- Very useful to use ranges in conjunction with
?
, *
, +
- E.g. let’s find all words with at least three consecutive vowels
str_view(words, "[aeiou][aeiou][aeiou]+")
[79] │ b<eau>ty
[565] │ obv<iou>s
[644] │ prev<iou>s
[670] │ q<uie>t
[741] │ ser<iou>s
[915] │ var<iou>s
- Useful for parsing strings which are partitioned by letters/numbers
name_score <- c("Mary_92", "Pat_35", "Will_85")

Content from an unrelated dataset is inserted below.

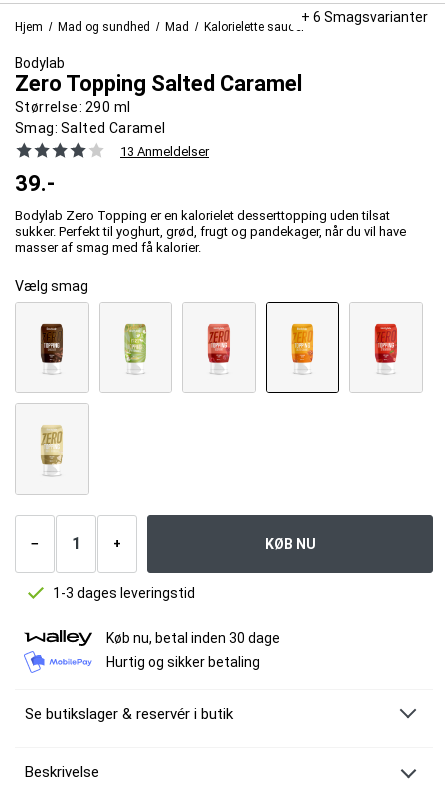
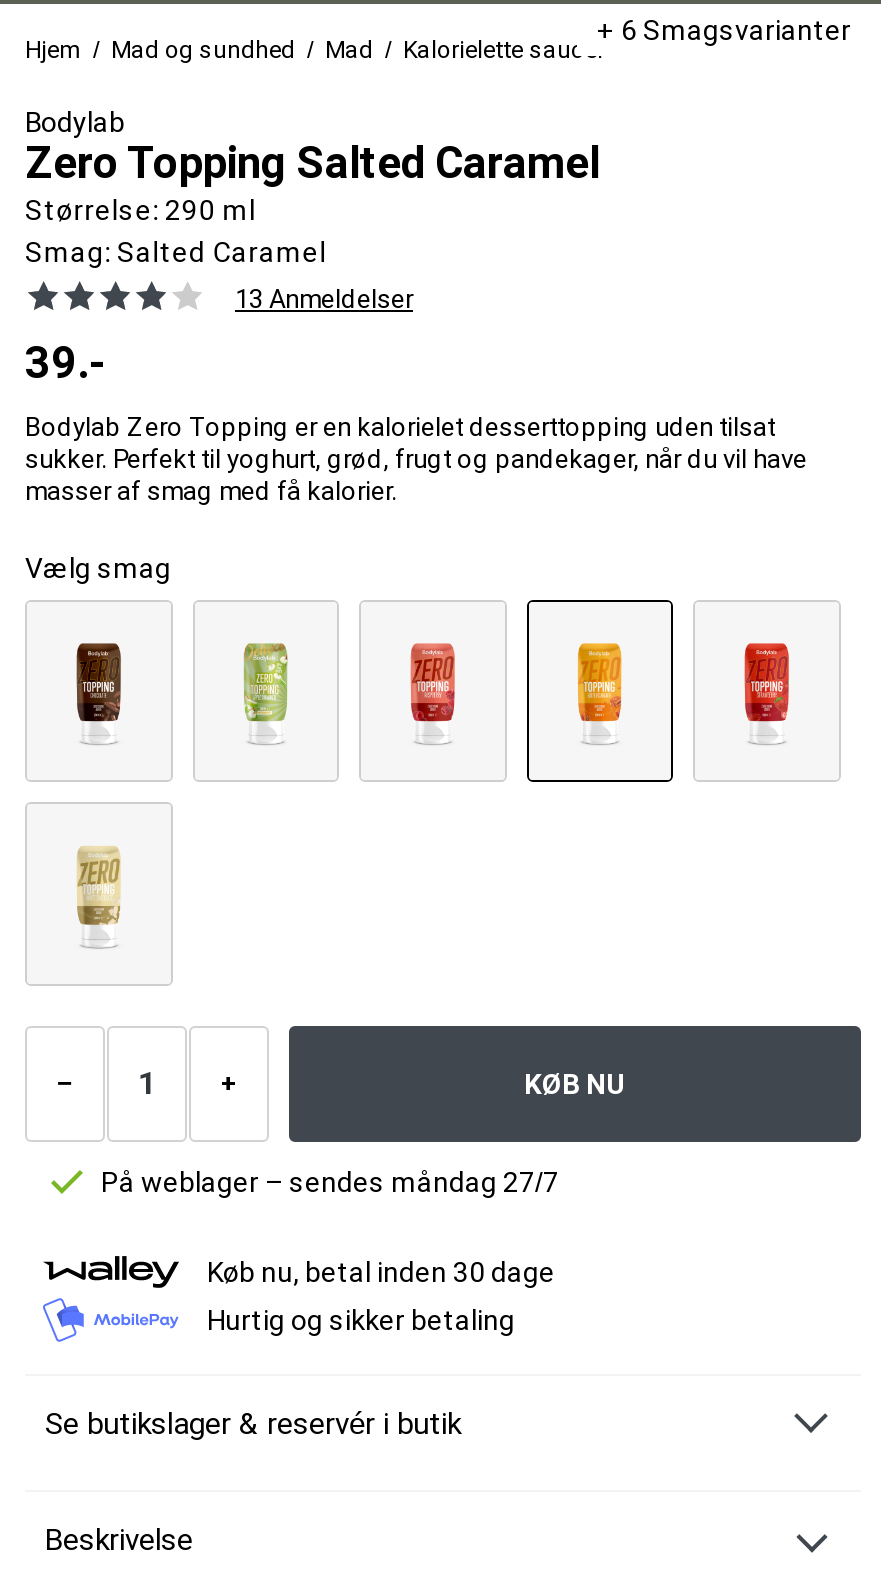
- 1-3 dages leveringstid
+ På weblager – sendes måndag 27/7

( str_view(name_score, "[a-zA-Z]+"))
[1] │ <Mary>_92
[2] │ <Pat>_35
[3] │ <Will>_85
str_view(name_score, "[0-9]+")
[1] │ Mary_<92>
[2] │ Pat_<35>
[3] │ Will_<85>
- E.g. replace all names with John, scores with 100
name_score %>% str_replace("[a-zA-Z]+", "John") %>%
str_replace("[0-9]+", "100")
[1] "John_100" "John_100" "John_100"
Extracting variables
separate_wider_regex()
: go from long to wide using regex.
df <- tribble(
~str,
"<Sheryl>-F_34",
"<Kisha>-F_45",
"<Pat>-X_33",
"<Sharon>-F_38",
"<Penny>-F_58",
"<Justin>-M_41",
"<Patricia>-F_84",
)
- To extract data, construct sequence of regex that match each piece.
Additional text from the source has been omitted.